Show all the lines in the data below that include the word "health".

━━━━━━━━━━━━━━━━

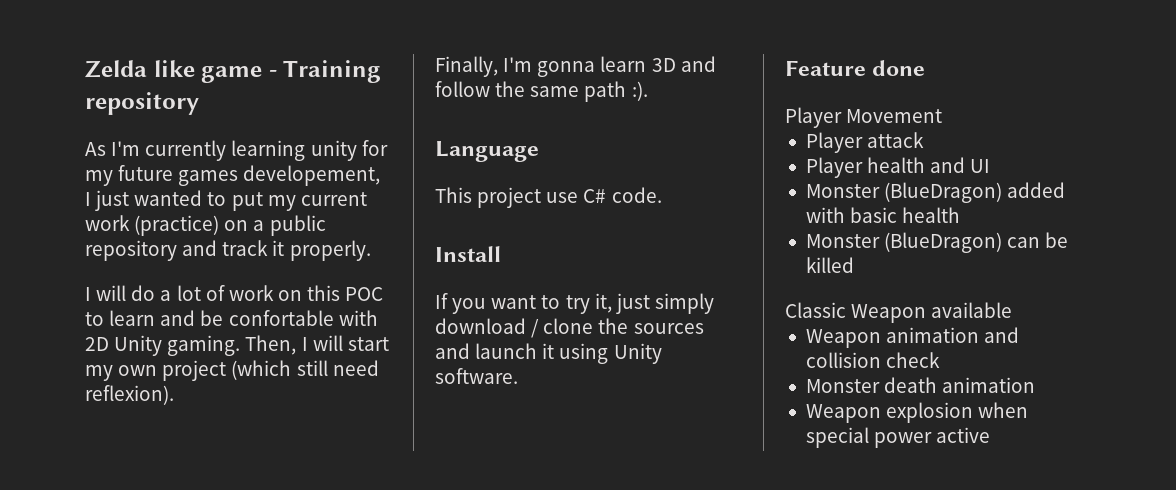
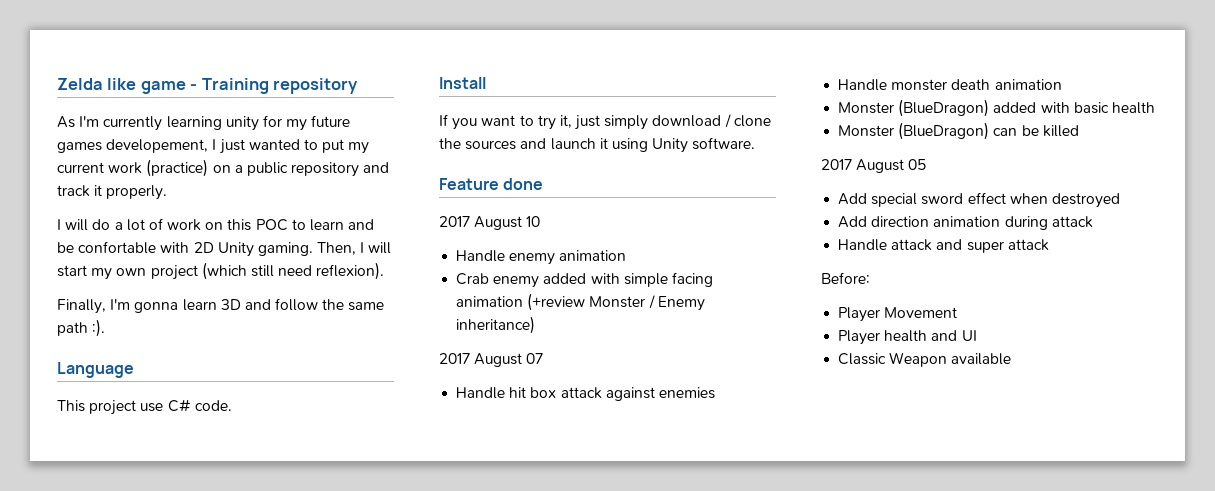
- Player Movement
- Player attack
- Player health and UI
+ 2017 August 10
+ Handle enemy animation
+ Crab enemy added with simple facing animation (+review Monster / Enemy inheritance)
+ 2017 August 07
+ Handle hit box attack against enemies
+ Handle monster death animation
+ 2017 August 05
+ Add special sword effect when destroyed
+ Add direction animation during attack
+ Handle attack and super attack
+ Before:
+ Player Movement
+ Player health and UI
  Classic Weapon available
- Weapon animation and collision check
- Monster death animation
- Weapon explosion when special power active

━━━━━━━━━━━━━━━━

Response below:
- Player health and UI
+ Player health and UI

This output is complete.